_Exercise aim_: Exactly as written, set down the lines from the top of the entries through the line bearing "disability perspective and", with every picture left out.

_Task data_:
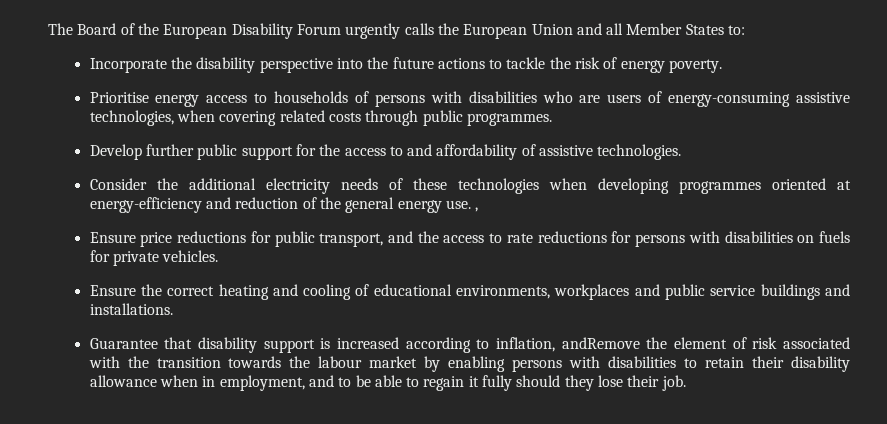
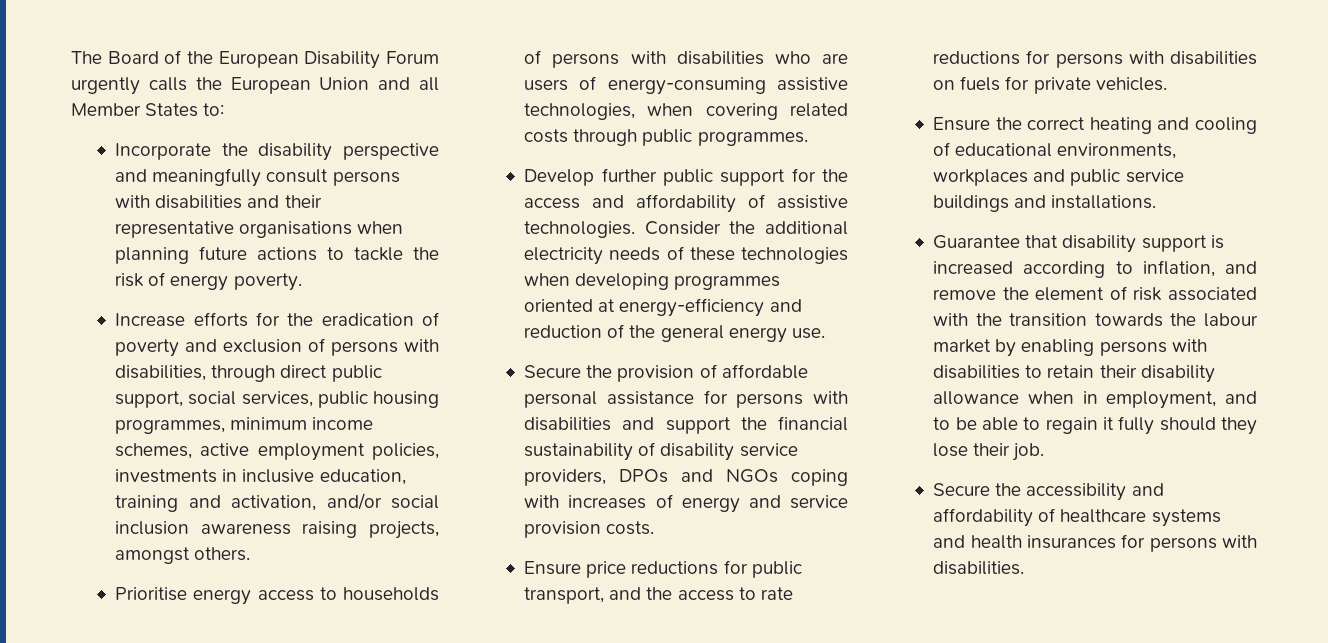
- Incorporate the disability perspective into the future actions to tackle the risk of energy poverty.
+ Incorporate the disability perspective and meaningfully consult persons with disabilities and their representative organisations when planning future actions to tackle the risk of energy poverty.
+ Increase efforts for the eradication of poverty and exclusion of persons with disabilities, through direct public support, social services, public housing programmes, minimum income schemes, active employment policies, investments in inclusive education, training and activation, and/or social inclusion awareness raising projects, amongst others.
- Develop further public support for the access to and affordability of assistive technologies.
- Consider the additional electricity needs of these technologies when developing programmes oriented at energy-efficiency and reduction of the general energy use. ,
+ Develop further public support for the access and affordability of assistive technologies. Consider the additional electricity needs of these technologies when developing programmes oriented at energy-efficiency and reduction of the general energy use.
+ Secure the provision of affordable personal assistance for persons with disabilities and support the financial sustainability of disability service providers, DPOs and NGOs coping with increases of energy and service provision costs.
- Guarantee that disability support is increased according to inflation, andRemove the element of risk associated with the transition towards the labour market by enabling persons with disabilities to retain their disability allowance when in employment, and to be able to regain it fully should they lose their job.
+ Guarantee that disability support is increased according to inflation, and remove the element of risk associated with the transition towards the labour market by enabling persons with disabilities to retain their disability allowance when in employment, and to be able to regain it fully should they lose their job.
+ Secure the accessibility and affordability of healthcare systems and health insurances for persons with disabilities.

_Task response_:
- Incorporate the disability perspective into the future actions to tackle the risk of energy poverty.
+ Incorporate the disability perspective and meaningfully consult persons with disabilities and their representative organisations when planning future actions to tackle the risk of energy poverty.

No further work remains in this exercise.